INPUT MATERIAL:
────────────────

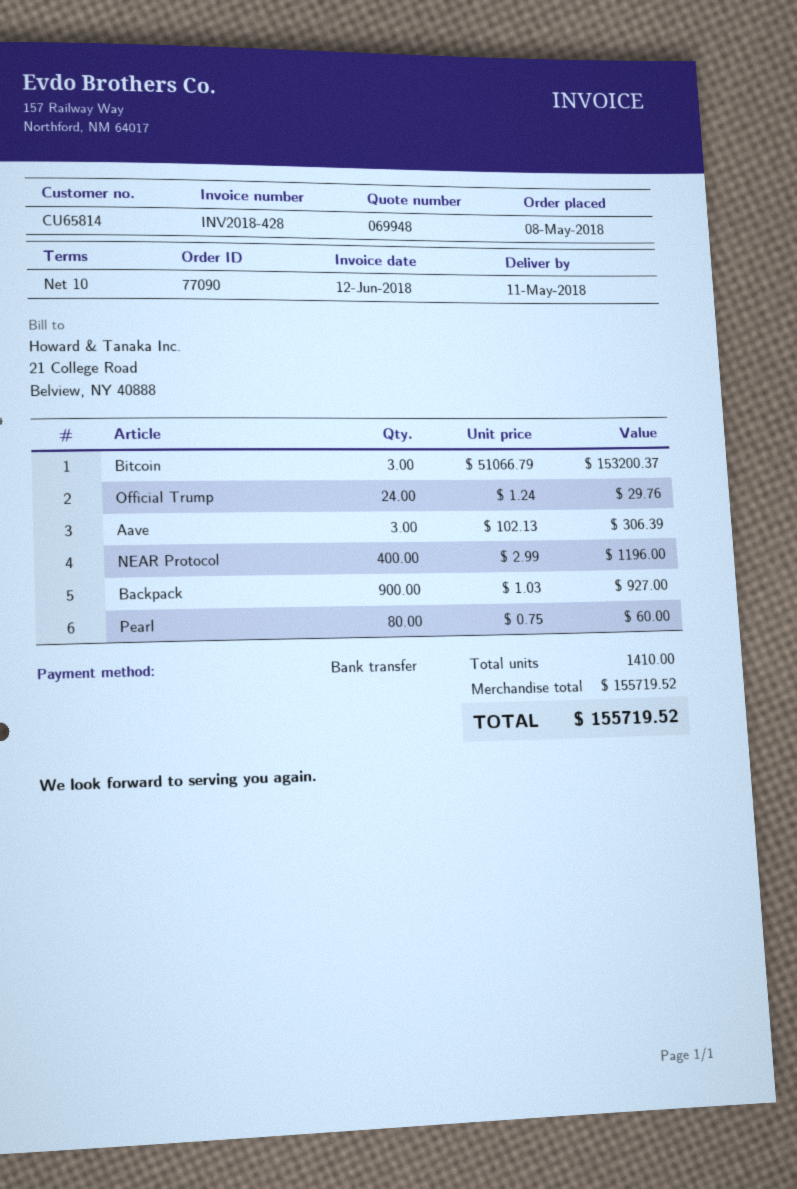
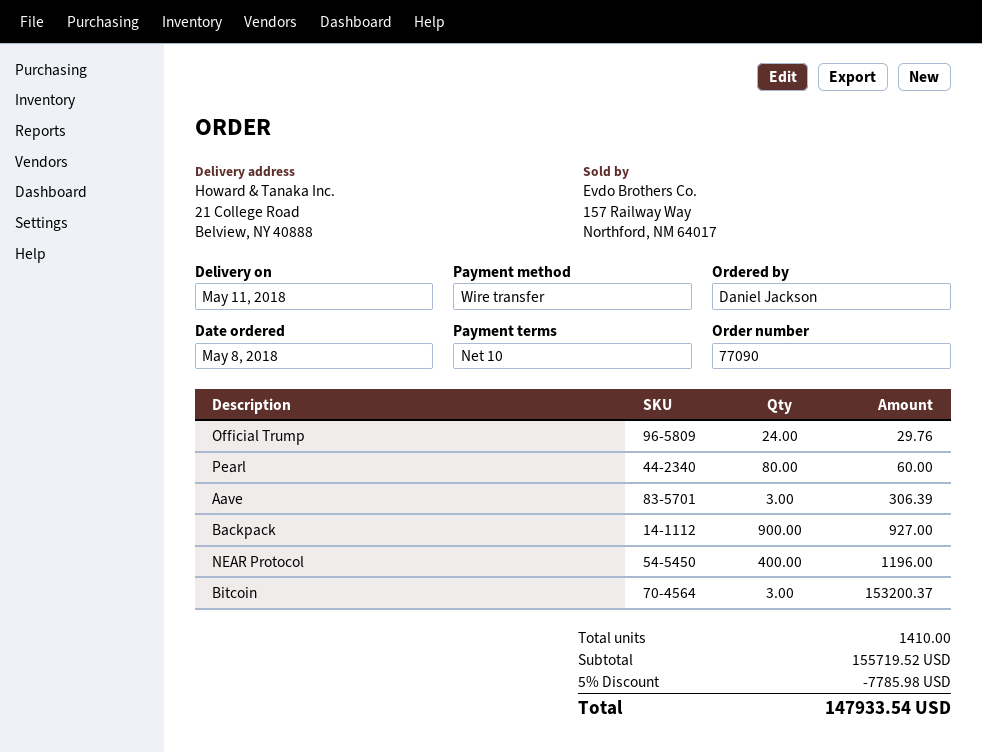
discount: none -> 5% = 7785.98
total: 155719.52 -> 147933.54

────────────────

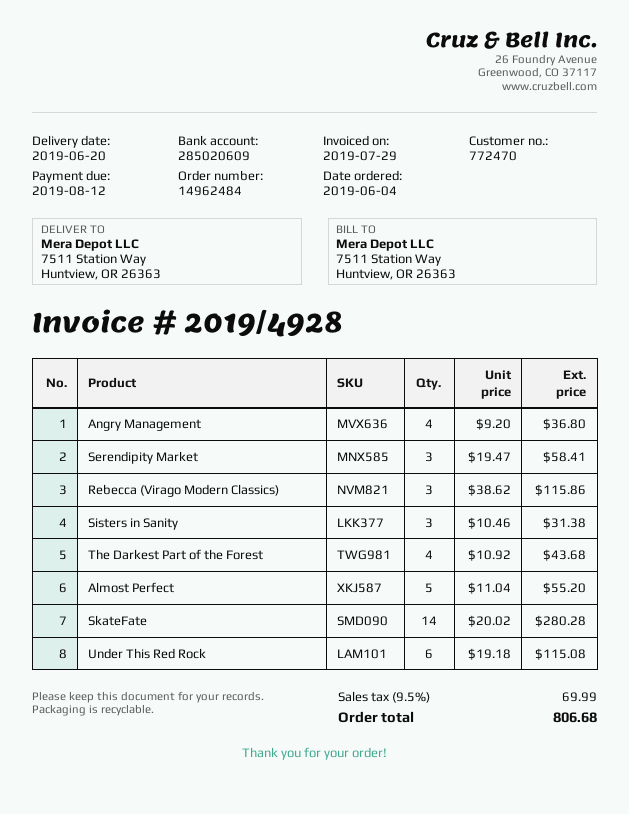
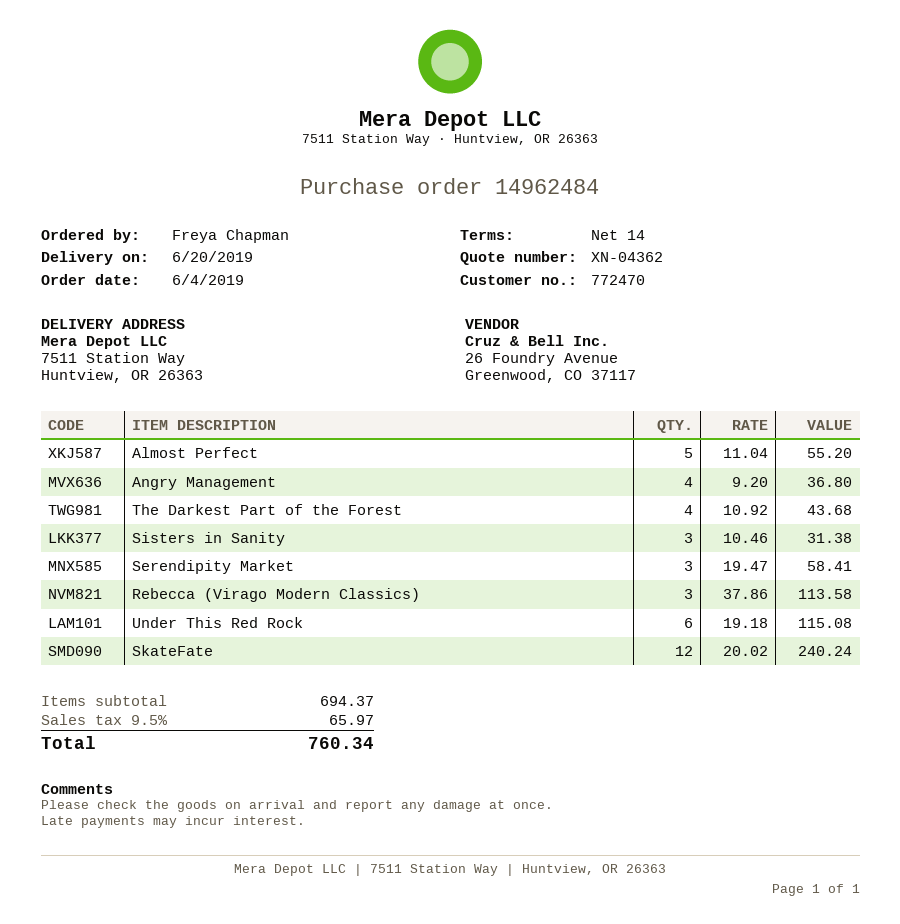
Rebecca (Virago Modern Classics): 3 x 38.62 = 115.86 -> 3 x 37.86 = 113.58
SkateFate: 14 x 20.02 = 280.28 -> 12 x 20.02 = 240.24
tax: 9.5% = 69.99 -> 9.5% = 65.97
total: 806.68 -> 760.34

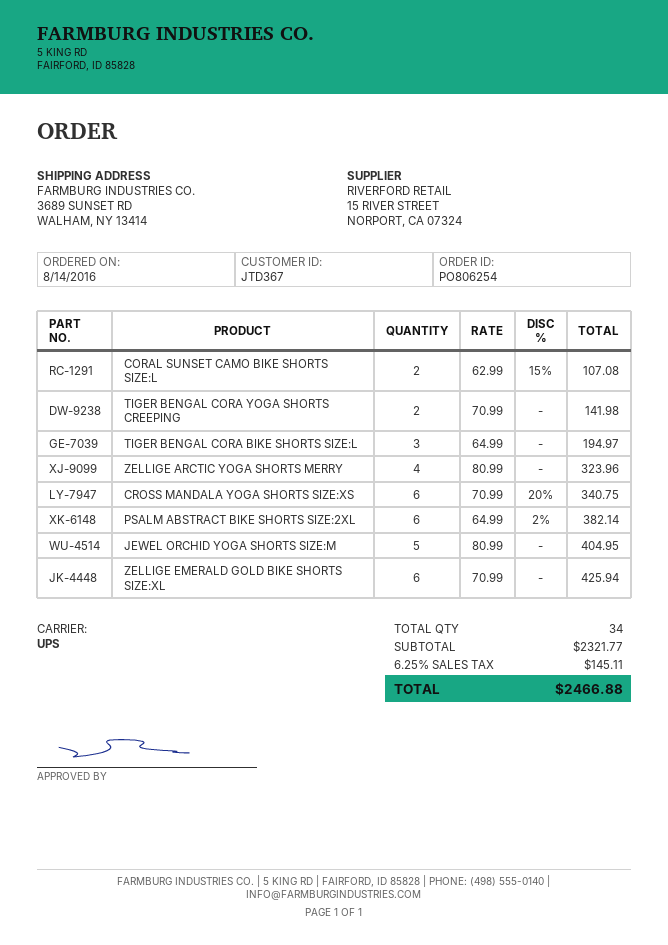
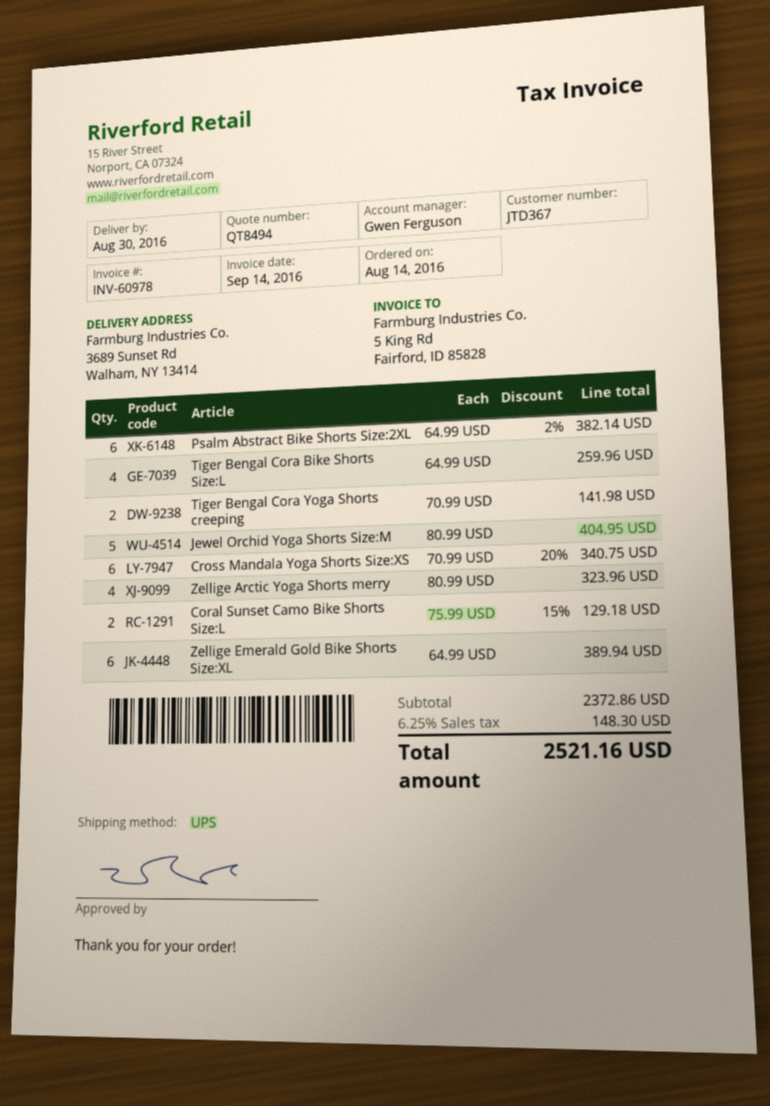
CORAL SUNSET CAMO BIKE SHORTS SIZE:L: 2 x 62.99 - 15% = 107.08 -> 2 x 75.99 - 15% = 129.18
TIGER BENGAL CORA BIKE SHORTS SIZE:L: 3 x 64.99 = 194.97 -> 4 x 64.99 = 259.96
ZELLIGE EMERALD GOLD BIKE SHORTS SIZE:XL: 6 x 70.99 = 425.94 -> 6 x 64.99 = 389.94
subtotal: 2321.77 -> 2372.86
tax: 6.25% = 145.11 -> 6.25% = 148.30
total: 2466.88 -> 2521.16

────────────────

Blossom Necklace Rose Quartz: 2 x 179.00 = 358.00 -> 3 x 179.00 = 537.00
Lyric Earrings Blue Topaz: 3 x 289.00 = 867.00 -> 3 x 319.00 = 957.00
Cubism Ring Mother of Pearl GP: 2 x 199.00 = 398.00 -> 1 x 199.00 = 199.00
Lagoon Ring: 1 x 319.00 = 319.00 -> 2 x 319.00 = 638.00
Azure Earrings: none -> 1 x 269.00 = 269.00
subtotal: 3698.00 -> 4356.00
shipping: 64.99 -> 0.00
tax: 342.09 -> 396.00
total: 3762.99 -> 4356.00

────────────────

WHAT THIS TASK INVOLVES:
Beginning with the line containing "Blossom Necklace Rose" and ending with the line containing "total: 3762.99 -> 4356.00", extract those lines exactly from the listing above, and only those.

WORKED SOLUTION:
Blossom Necklace Rose Quartz: 2 x 179.00 = 358.00 -> 3 x 179.00 = 537.00
Lyric Earrings Blue Topaz: 3 x 289.00 = 867.00 -> 3 x 319.00 = 957.00
Cubism Ring Mother of Pearl GP: 2 x 199.00 = 398.00 -> 1 x 199.00 = 199.00
Lagoon Ring: 1 x 319.00 = 319.00 -> 2 x 319.00 = 638.00
Azure Earrings: none -> 1 x 269.00 = 269.00
subtotal: 3698.00 -> 4356.00
shipping: 64.99 -> 0.00
tax: 342.09 -> 396.00
total: 3762.99 -> 4356.00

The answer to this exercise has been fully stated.